This Is A Way To Say Thank You
Posted August 31, 2012 in News Category
Emily Rodenback is a two-time kidney recipient. Most recently, she received a kidney through a paired, living donation less than three months ago at Barnes-Jewish Hospital.
Emily doesn’t know her donor. But on Thursday night at the Candlelight Memorial Ceremony, she said “thank you” to donors during a touching and stirring tribute to those who have given the Gift of Life.
“I haven’t met my donor yet, so this is my way of being able to thank him even though we haven’t connected yet,” said Emily, who received her first kidney in 1997 from her mother. “I have many friends who are transplant recipients and have received donations from deceased donors. This is a way for me to honor them too.”

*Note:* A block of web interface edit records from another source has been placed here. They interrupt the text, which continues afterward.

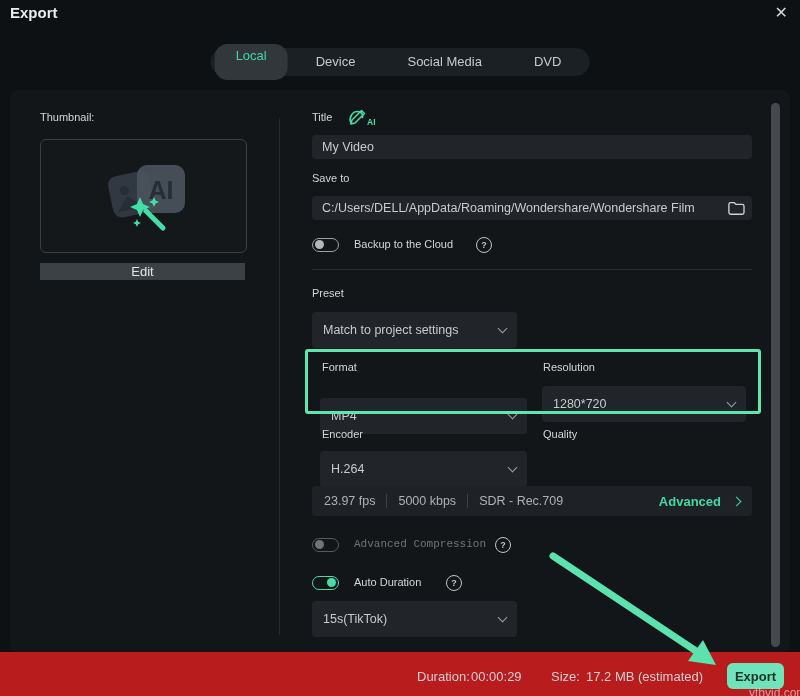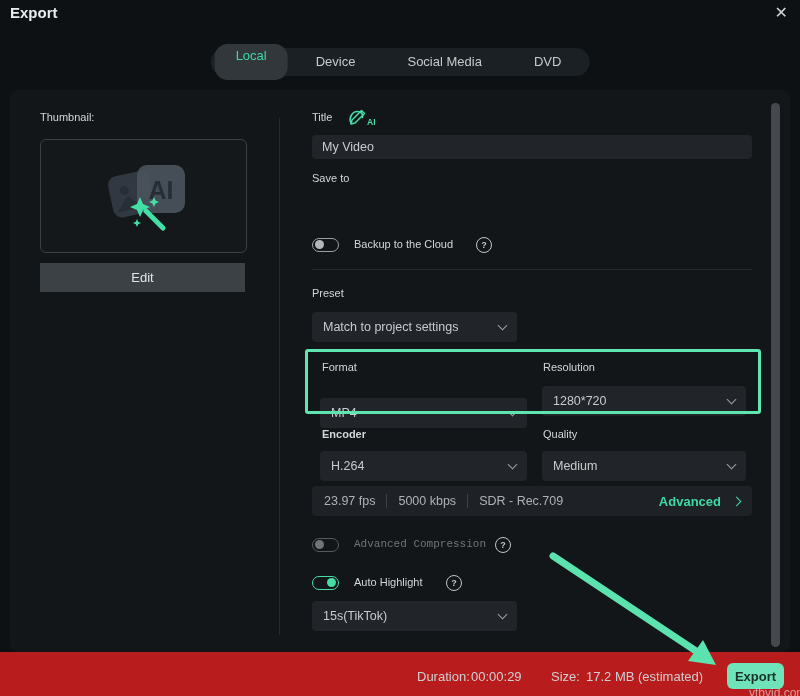--- a/index.html
+++ b/index.html
@@ -19,29 +19,29 @@
   
   .panel{position:absolute;left:10px;top:90px;width:780px;height:562px;background:#131619;border-radius:8px;}
   .vdivider{position:absolute;left:279px;top:118px;width:1px;height:517px;background:#26292d;}
 
   .lbl{position:absolute;font-size:11px;color:#d3d6d7;}
   .lbl.dim{color:#6f7478;font-family:Liberation Mono, monospace;}
 
   
   .thumb-box{position:absolute;left:40px;top:139px;width:205px;height:112px;background:#15181b;
              border:1px solid #3a3f43;border-radius:6px;display:flex;align-items:center;justify-content:center;}
-  .edit-btn{position:absolute;left:40px;top:263px;width:205px;height:29px;background:#3c4145;border-radius:0;
+  .edit-btn{position:absolute;left:40px;top:263px;width:205px;height:17px;background:#3c4145;border-radius:0;
             color:#e3e5e6;font-size:13px;display:flex;align-items:center;justify-content:center;}
 
   
   .field{position:absolute;height:24px;background:#212529;border-radius:4px;display:flex;align-items:center;
          padding:0 10px;box-sizing:border-box;}
   .field input{background:transparent;border:none;outline:none;color:#c8cbcd;font-size:12.5px;width:100%;
                font-family:"Liberation Sans",sans-serif;padding:0;}
-  .dd{position:absolute;height:30px;background:#212529;border-radius:4px;display:flex;align-items:center;
+  .dd{position:absolute;height:36px;background:#212529;border-radius:4px;display:flex;align-items:center;
       justify-content:space-between;padding:0 11px;box-sizing:border-box;color:#c8cbcd;font-size:12.5px;}
   .chev{width:6px;height:6px;border-right:1.5px solid #9aa0a3;border-bottom:1.5px solid #9aa0a3;
         transform:rotate(45deg);margin-top:-3px;}
 
   
   .toggle{position:absolute;width:27px;height:14px;border-radius:9px;border:1.5px solid #9aa0a4;box-sizing:border-box;}
   .toggle .knob{position:absolute;top:1px;left:2px;width:9px;height:9px;border-radius:50%;background:#b2b7bb;}
   .toggle.dim{border-color:#565b5f;}
   .toggle.dim .knob{background:#6e7478;}
   .toggle.on{border-color:#46dda6;}
@@ -115,20 +115,26 @@
   <svg style="position:absolute;left:346px;top:107px;" width="34" height="22" viewBox="0 0 34 22">
     <path d="M5 16 C2.5 11 6 4.5 11.5 4.5 C15.5 4.5 17.5 7.5 16.5 10.5" fill="none" stroke="#45dba3" stroke-width="1.7" stroke-linecap="round"></path>
     <path d="M15.5 3.5 L18.5 6.5 L9 16 L5 17 L6 13 Z" fill="none" stroke="#45dba3" stroke-width="1.5" stroke-linejoin="round"></path>
     <text x="21" y="18" fill="#45dba3" font-size="8.5" font-weight="bold" font-family="Liberation Sans, sans-serif">AI</text>
   </svg>
   <div class="field" style="left:312px;top:135px;width:440px;">
     <input value="My Video" style="">
   </div>
 
   <div class="lbl" style="left:312px;top:172px;">Save to</div>
+  <div class="field" style="left:312px;top:196px;width:440px;padding-right:30px;">
+    <input value="C:/Users/DELL/AppData/Roaming/Wondershare/Wondershare Film" style="">
+    <svg style="position:absolute;right:7px;top:4px;" width="18" height="16" viewBox="0 0 20 18">
+      <path d="M2 5 C2 3.9 2.9 3 4 3 L8 3 L10 5 L17 5 C18.1 5 19 5.9 19 7 L19 14 C19 15.1 18.1 16 17 16 L4 16 C2.9 16 2 15.1 2 14 Z" fill="none" stroke="#cfd3d5" stroke-width="1.5"></path>
+    </svg>
+  </div>
 
   <div class="toggle" style="left:312px;top:238px;">
       <div class="knob"></div>
     </div>
   <div class="lbl" style="left:354px;top:238px;">Backup to the Cloud</div>
   <div class="qicon" style="left:476px;top:237px;">?</div>
 
   <div class="hdivider"></div>
 
   <div class="lbl" style="left:312px;top:287px;">Preset</div>
@@ -142,51 +148,47 @@
     <span>MP4</span>
     <span class="chev"></span>
   </div>
   <div class="lbl" style="left:543px;top:361px;">Resolution</div>
   <div class="dd" style="left:542px;top:386px;width:204px;">
     <span>1280*720</span>
     <span class="chev"></span>
   </div>
   <div class="hl-box"></div>
 
-  <div class="lbl" style="left:322px;top:428px;font-weight:bold;">Encoder</div>
+  <div class="lbl" style="left:322px;top:428px;">Encoder</div>
   <div class="dd" style="left:320px;top:451px;width:207px;">
     <span>H.264</span>
     <span class="chev"></span>
   </div>
   <div class="lbl" style="left:543px;top:428px;">Quality</div>
-  <div class="dd" style="left:542px;top:451px;width:204px;">
-    <span>Medium</span>
-    <span class="chev"></span>
-  </div>
 
   <div class="stats">
     <span>23.97 fps</span>
     <span class="sep"></span>
     <span>5000 kbps</span>
     <span class="sep"></span>
     <span>SDR - Rec.709</span>
     <span class="advanced">Advanced</span>
     <span class="rchev"></span>
   </div>
 
   <div class="toggle dim" style="left:312px;top:538px;">
       <div class="knob"></div>
     </div>
   <div class="lbl dim" style="left:354px;top:538px;">Advanced Compression</div>
   <div class="qicon" style="left:495px;top:537px;">?</div>
 
   <div class="toggle on" style="left:312px;top:576px;">
       <div class="knob"></div>
     </div>
-  <div class="lbl" style="left:354px;top:576px;">Auto Highlight</div>
+  <div class="lbl" style="left:354px;top:576px;">Auto Duration</div>
   <div class="qicon" style="left:446px;top:575px;">?</div>
   <div class="dd" style="left:312px;top:601px;width:205px;">
     <span>15s(TikTok)</span>
     <span class="chev"></span>
   </div>
 
   <div class="scrollbar"></div>
 
   <div class="footer">
     <span class="foot-text" style="left:417px;">Duration:</span>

Emily was one of five recipients who gave roses and shared hugs and tears during the ceremony with the Donor Families of about 140 Donors. The recipients – Emery Patterson, Emily Rodenback, Richard Macias, Rory McCue and Pearl Hollan – represented the four transplant centers in St. Louis: Barnes-Jewish Hospital, Cardinal Glennon Children’s Medical Center, St. Louis Children’s Hospital and Saint Louis University Hospital. These institutions annually partner with Mid-America Transplant Services to host the Candlelight Memorial Ceremony.
As each Donor name was read, a Donor Family member approached the stage to receive a rose.
“I knew it would be emotional, but I didn’t know it would be that emotional,” Emily said. “The reading of the names … to see the Donor Families and see the little ones give roses to them. I know the donors feel the connection to us, and they can see the life in us. I think that’s incredible.”
The ceremony included a poem by kidney recipient Joseph Hines, the singing of “True Colors” by recipient Jared Anderson, and two songs by Andrea Eads, a singer and Donor Family from Nashville, Tennessee. Andrea performed “By Your Side,” a song about her father who was a donor in December of 2011.
“The songs were amazing,” said Crissy Patterson, whose five-year-old daughter Emery is a liver recipient from Children’s Hospital. “The first song by Andrea about her dad, how in the world could she get up and sing that? It was awesome. I’m sure everyone was feeling that. And the part in the poem when Joseph said he was going to take care of their loved one … my daughter doesn’t understand that yet. We try to teach her, but to be that powerful to say, ‘I’m going to take care of your loved one, it’s now my responsibility.’ That was incredible too.”
For Amy and Troy Wildhaber, whose son Zac was an organ donor earlier this year, seeing recipients was soothing. “It wasn’t really an option not to come,” said Amy. “It’s a lot of people that have the same story and understand. And there is comfort in seeing recipients. That’s something we’ve not experienced a lot of.”
Charity Hollan, whose three-year-old daughter Pearl received a kidney about one year ago at Cardinal Glennon, wanted to be involved to help explain how Pearl was saved.
“It’s really hard to explain to a three year old how she got healthy,” said Charity. “Being able to participate in a ceremony like this makes it a tangible event. She knows we’re here to celebrate the fact that someone donated a kidney to her.”
Richard Macias, a kidney recipient from Saint Louis University Hospital, has volunteered at local dialysis centers since receiving his transplant in October. Thanking Donor Families while giving roses was an opportunity to extend his volunteer work. “When you have someone to talk to and guide you through what the process entails, I think it’s very important,” he said. “This is another avenue for me to help others, that’s why I wanted to do this.”
Showing gratitude to donor families was important for Rory McCue, a 2011 double lung recipient from Barnes-Jewish Hospital. “This is a way to say thank you for those who came before me and thank my Donor Family and just be part of all of this energy. Seeing everyone say thank you and in my own way saying thank you was important.”